Until recently, at least 100,000 international students have been living and working in Metro Vancouver, plus another 50,000 so-called “international mobility” employees and temporary foreign workers.
“Many temporary residents just packed up and left,” says Rezel, a high-tech professional who first came to Canada from Sri Lanka as a graduate student.
Like me, when Rezel visits the city’s restaurants, pubs and cafés, he says he often asks friendly servers and others about themselves. Four times out of five such hospitality staff invariably answer that they are in Canada on study or work visas.
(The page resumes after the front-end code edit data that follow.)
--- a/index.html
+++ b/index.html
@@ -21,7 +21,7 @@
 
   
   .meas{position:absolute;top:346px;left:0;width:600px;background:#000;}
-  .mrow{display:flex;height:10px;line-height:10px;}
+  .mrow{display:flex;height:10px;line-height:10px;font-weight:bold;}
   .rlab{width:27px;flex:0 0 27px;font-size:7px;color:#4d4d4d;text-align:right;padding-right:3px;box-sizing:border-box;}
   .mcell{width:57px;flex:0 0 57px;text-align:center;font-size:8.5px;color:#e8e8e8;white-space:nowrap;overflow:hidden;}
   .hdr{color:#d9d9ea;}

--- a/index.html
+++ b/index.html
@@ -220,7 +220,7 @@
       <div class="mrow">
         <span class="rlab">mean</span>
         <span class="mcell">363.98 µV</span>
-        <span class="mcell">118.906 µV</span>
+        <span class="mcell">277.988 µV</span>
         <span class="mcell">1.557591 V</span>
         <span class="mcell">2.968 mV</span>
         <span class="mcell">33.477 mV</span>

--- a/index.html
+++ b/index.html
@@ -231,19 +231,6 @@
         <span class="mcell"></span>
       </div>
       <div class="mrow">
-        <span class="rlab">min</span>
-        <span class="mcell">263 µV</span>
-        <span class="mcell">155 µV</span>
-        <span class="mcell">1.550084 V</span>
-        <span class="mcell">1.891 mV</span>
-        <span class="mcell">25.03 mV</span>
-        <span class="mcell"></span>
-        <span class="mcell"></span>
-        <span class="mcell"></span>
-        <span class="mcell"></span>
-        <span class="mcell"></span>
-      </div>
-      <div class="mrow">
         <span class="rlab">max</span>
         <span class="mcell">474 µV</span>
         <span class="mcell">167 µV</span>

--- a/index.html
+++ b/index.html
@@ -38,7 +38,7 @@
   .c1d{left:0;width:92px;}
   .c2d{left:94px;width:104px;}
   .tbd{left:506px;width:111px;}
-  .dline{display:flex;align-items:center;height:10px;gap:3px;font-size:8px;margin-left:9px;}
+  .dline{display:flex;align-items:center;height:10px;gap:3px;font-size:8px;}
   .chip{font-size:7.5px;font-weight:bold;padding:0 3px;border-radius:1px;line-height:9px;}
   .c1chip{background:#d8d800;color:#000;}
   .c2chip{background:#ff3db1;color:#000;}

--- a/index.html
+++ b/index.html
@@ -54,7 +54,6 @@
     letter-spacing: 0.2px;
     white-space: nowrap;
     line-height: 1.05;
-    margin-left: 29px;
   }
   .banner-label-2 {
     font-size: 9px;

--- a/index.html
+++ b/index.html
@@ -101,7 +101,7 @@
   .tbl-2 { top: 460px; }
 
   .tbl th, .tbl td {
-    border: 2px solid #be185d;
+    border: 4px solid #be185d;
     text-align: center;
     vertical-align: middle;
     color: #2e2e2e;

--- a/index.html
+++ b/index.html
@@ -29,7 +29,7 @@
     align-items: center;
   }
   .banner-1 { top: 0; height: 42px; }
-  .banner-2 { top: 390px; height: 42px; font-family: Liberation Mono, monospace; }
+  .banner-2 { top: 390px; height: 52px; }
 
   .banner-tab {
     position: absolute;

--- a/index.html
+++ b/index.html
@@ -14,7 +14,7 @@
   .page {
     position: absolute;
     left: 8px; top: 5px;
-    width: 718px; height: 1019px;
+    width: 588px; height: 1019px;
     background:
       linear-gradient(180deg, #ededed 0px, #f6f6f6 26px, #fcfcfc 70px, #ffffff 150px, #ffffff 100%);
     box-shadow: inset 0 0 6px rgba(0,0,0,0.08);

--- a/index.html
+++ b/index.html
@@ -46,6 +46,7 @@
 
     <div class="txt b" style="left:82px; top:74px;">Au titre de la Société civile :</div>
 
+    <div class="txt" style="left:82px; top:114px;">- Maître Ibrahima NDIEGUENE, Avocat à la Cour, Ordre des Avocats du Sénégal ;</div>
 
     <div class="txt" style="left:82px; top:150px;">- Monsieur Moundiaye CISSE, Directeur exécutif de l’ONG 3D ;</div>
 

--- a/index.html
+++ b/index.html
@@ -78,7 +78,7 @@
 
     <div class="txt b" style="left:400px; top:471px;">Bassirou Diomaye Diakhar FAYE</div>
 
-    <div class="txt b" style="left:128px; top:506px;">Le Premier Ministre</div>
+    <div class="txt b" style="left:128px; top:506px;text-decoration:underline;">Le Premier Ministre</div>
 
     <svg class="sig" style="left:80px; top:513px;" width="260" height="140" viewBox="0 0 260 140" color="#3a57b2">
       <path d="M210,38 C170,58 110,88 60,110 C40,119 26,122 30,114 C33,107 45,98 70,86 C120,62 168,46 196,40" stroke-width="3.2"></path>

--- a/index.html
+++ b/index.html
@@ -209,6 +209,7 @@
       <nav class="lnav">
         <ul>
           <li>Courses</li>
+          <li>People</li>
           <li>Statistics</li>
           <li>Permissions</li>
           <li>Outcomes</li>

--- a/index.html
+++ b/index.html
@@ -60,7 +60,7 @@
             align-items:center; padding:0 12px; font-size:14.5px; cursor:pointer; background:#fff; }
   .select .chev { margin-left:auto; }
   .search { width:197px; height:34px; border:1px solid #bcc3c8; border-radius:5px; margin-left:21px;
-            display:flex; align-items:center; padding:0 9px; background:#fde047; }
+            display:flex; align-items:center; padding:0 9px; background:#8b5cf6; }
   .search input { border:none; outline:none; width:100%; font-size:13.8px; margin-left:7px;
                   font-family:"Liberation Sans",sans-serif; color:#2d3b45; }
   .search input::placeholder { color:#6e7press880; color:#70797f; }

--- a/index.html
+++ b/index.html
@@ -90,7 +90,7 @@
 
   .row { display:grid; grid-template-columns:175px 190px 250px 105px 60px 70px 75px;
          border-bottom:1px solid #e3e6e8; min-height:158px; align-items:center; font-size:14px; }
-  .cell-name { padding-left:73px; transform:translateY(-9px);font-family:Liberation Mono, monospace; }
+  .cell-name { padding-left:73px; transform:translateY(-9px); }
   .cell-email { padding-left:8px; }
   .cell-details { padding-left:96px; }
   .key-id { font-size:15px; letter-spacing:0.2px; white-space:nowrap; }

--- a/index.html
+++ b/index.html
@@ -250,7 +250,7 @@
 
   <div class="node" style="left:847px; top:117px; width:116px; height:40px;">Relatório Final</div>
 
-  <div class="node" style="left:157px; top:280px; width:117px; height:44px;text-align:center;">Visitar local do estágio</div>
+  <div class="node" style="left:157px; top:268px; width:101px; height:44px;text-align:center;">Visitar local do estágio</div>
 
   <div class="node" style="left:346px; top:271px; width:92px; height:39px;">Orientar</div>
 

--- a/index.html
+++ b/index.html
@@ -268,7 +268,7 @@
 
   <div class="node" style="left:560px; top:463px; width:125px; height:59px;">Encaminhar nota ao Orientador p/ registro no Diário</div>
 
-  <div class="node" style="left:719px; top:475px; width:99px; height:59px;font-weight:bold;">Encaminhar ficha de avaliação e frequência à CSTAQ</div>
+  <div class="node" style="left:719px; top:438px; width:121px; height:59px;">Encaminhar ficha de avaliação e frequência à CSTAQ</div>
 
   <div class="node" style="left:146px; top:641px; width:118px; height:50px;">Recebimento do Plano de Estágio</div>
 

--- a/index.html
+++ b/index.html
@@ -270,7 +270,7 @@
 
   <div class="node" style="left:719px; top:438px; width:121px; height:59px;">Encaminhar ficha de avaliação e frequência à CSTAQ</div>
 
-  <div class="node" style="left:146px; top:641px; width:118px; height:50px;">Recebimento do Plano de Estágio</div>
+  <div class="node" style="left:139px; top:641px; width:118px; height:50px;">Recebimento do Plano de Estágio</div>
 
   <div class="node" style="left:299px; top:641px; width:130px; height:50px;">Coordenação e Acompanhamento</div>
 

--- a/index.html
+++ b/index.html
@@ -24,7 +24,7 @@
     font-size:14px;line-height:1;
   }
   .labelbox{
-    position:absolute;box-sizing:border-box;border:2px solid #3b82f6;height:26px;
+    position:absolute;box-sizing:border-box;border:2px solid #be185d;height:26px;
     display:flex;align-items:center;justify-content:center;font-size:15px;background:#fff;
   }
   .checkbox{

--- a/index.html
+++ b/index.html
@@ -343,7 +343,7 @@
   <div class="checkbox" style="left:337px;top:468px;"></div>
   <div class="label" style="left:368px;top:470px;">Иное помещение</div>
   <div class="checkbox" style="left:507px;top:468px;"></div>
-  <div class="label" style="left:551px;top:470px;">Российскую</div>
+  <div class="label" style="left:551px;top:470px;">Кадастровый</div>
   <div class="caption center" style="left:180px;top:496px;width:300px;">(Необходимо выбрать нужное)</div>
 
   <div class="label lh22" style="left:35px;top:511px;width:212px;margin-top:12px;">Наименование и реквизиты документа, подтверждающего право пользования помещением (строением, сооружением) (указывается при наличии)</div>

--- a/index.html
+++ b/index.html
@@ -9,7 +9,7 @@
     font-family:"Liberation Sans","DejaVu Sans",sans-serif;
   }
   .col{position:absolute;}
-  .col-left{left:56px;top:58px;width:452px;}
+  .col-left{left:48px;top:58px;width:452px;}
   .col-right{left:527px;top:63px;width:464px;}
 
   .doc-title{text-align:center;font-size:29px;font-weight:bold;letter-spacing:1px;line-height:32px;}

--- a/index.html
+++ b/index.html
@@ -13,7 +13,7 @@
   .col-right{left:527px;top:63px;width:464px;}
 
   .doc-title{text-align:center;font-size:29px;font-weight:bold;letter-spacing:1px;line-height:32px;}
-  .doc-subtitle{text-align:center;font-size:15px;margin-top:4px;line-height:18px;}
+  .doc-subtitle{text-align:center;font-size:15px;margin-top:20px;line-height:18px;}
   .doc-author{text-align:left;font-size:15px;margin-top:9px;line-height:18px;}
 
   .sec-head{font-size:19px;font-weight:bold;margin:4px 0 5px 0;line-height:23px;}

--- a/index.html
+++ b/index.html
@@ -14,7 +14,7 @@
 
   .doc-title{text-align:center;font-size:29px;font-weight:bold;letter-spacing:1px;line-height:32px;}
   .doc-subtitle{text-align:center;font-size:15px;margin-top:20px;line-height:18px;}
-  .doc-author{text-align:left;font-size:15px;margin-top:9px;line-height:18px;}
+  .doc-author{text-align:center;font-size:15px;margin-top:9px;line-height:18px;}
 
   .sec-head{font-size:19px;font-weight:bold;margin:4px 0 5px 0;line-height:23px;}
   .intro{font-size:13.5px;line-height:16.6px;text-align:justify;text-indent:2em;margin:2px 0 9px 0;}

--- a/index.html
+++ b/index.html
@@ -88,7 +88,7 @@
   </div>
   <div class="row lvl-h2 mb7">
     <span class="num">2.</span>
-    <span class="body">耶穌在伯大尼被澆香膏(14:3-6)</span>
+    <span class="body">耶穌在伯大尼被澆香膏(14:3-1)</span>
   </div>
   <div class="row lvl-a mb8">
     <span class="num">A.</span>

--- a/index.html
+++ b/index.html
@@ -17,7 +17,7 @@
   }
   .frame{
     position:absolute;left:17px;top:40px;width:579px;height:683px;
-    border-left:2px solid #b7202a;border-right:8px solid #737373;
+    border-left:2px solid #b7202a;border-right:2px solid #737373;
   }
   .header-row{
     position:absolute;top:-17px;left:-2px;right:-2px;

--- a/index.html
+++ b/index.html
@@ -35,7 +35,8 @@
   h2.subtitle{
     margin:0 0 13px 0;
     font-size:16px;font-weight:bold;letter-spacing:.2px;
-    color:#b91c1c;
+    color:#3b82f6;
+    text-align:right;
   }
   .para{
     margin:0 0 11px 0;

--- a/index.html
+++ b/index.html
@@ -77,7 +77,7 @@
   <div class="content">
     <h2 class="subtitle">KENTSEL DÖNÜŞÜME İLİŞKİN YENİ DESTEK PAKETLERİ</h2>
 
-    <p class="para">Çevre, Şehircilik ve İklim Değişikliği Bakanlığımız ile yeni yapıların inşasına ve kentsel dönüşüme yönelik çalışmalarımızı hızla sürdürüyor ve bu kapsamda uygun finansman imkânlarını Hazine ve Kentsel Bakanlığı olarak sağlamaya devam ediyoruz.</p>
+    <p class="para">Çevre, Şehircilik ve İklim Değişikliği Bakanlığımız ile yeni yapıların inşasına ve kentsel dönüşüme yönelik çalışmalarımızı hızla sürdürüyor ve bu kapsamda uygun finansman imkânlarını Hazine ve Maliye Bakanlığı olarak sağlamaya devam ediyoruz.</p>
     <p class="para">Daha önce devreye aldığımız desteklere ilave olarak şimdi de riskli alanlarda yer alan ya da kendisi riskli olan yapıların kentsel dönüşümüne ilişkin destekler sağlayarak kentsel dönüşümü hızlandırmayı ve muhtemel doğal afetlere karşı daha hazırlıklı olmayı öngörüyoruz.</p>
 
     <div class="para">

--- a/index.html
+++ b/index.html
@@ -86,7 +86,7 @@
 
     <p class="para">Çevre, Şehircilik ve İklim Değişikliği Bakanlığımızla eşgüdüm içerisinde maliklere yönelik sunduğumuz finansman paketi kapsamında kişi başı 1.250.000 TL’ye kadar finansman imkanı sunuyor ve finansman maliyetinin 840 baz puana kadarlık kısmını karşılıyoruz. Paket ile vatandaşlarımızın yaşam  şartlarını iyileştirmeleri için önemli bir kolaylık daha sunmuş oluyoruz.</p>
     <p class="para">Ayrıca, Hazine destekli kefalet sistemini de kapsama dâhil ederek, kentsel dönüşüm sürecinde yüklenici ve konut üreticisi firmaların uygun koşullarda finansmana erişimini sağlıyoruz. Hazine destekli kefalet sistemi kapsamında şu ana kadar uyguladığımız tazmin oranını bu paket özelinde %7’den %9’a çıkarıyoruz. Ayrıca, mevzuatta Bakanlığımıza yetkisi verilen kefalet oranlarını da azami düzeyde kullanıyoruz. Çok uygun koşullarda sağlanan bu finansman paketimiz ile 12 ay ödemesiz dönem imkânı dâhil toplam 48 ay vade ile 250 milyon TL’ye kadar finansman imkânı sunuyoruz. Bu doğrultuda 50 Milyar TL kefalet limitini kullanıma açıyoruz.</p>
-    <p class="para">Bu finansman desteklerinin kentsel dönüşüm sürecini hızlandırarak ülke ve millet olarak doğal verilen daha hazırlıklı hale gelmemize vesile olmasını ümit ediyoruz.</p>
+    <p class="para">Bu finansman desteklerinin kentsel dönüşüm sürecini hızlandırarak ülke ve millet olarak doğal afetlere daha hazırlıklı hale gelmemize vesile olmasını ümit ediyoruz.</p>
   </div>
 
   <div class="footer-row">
As colleges and universities began in March to offer their courses only on the internet and most service jobs disappeared overnight, a large portion of these intrepid young people were compelled to leave behind the country and their rental apartments. Rezel’s Japan-born wife, who is involved in her expatriate community in Vancouver, said that’s what happened in her circle, too.
Who knows when or if most of these temporary residents will return?
All of which goes to suggest Metro Vancouver’s suddenly lower rental rates are likely to remain so for at least the medium term.